October 19, 2009



Running out of patience

Exactly 34 years after a ruling by the International Court of Justice (ICJ) recognized the Saharawi’s right to self-determination, British MPs gathered to call for the release of seven human rights defenders in Morocco. Stefan Simanowitz was there.

Photo by: Olivia Mann - mail@oliviamann.com

Last Friday (16 October) in London, to mark the anniversary of the International Court of Justice’s (ICJ) ruling on Western Sahara’s right to self-determination, a Saharawi Olympic athlete ran around Parliament Square 34 times: once for each year that the ruling has been ignored by Morocco. The runner, Salah Hmatou Amaidan, was joined for a lap by various MPs, academics and campaigners who were there also to express their concern for the safety of seven prominent human rights activists arrested in Casablanca last week. The advocates belong to a number of human rights organizations and civil society groups and have long track records of monitoring of and reporting on human rights violations in Western Sahara. They were driven away by security forces after returning from a visit to the refugee camps in the Algerian desert where 165,000 Saharawis have lived for over three decades. Neither their location nor the reason for their detention has been disclosed. Human rights organizations, including Amnesty International, have expressed serious concerns about this latest incident in a country where over 500 Saharawi activists have ‘disappeared’.

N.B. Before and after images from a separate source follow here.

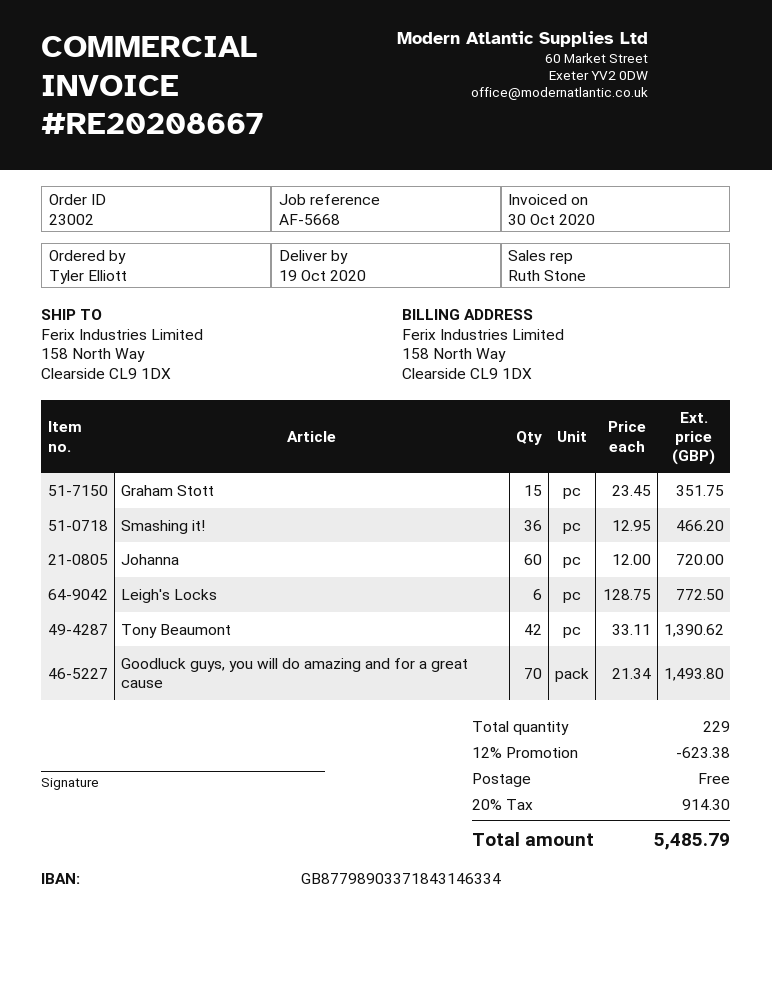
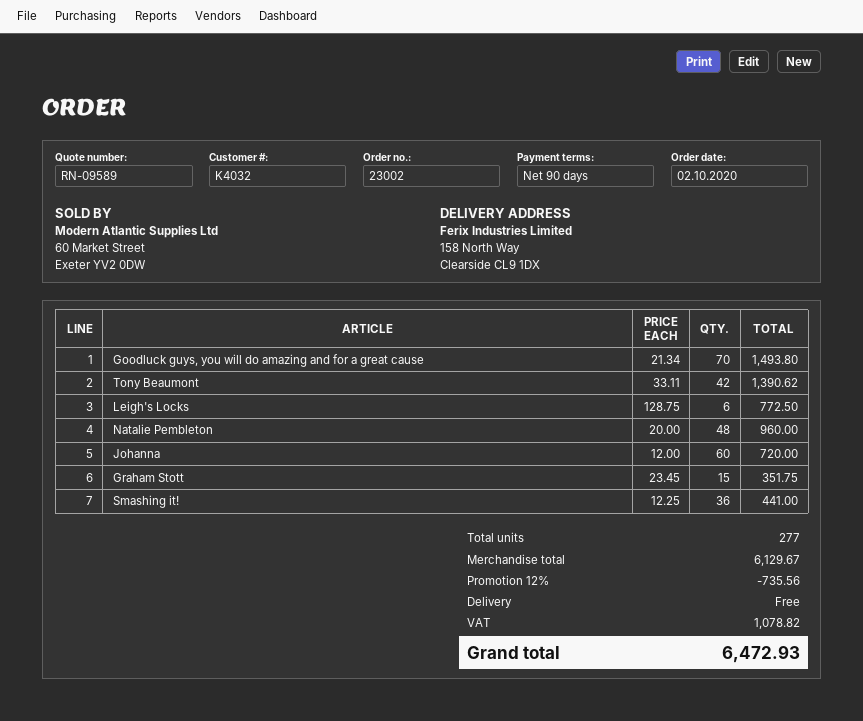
Smashing it!: 36 x 12.95 = 466.20 -> 36 x 12.25 = 441.00
Natalie Pembleton: none -> 48 x 20.00 = 960.00
total quantity: 229 -> 277
discount: 12% = 623.38 -> 12% = 735.56
tax: 914.30 -> 1078.82
total: 5485.79 -> 6472.93

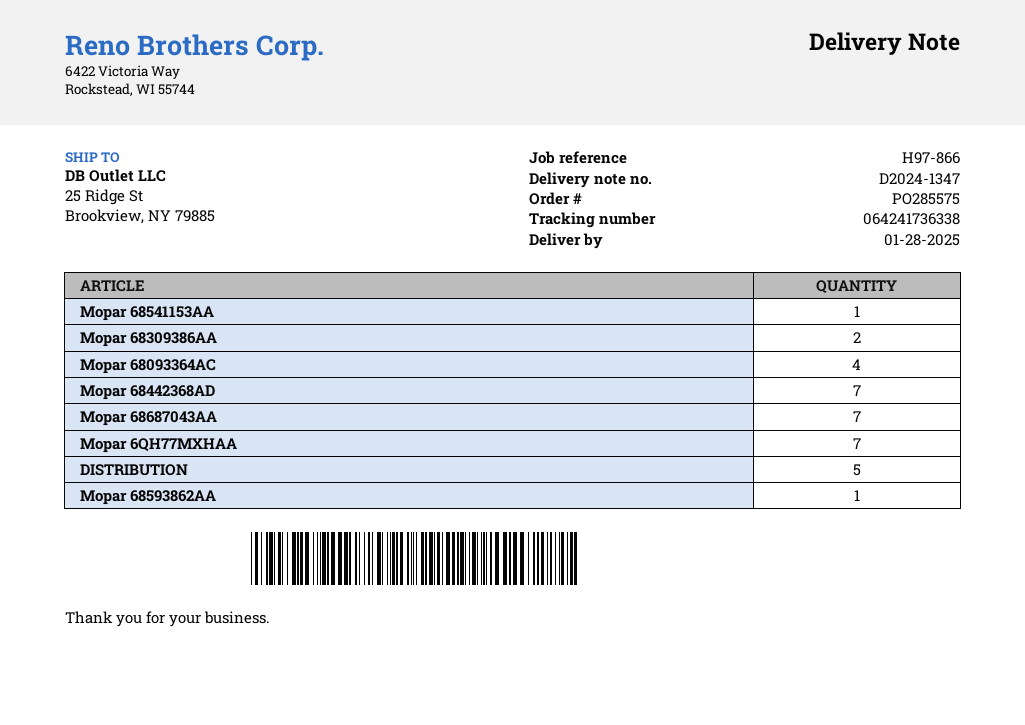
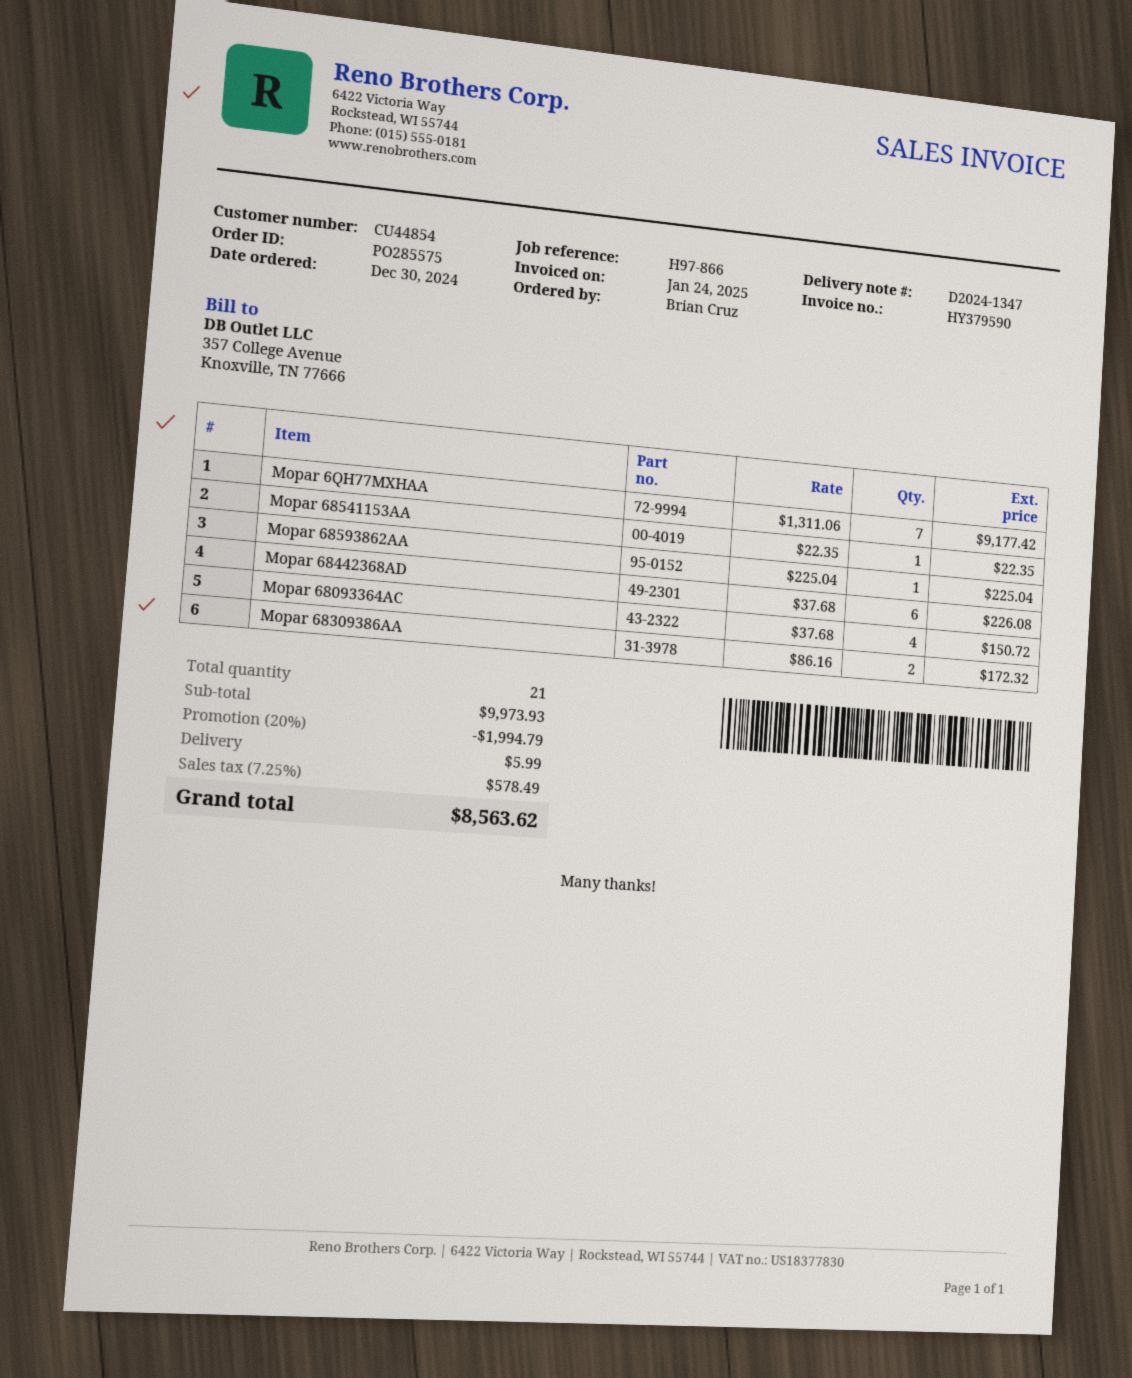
Mopar 68442368AD: 7 -> 6
Mopar 68687043AA: 7 -> none
DISTRIBUTION: 5 -> none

Olivia Mann - mail@oliviamann.com

Amaidan, 26, who regularly trains with British Olympic runner, Paula Radcliffe, in France where he lives in exile, has won gold medals in Africa and Europe and is in London to promote the ‘Running the Sahara’ marathon that takes place in the refugee camps next February. After his run around Parliament Square, Amaidan then ran to the Moroccan Embassy where he delivered a letter calling on Morocco to disclose the exact place of detention of the seven activists and to provide them with immediate access to their families, lawyers and any medical attention they might require. The letter was signed by eight Members of Parliament including Jeremy Corbyn MP (Chair of the All Party Group on Western Sahara), human rights campaigners (including Ruth Tanner, Campaigns Director at War on Want) and academics (including Professor Isabel Santaolalla). A separate letter was also published in the Guardian newspaper.

Olivia Mann - mail@oliviamann.com

Exactly 34 years after the ICJ stated that the facts did ‘not establish any tie of territorial sovereignty between the territory of Western Sahara and the Kingdom of Morocco’ and upheld UN resolution 1541 on the right of the Saharawis to self-determination, Western Sahara remains occupied. Over a hundred further UN resolutions have been passed but not enforced. In the meantime Saharawis’ human rights are being trampled. Those who stand up against this repression – people like Ahmed Alansari, Brahim Dahane, Yahdih Ettarouzi, Saleh Labihi, Dakja Lashgar, Rachid Sghir and Ali Salem Tamek – risk detention, torture and or even being ’disappeared’ themselves.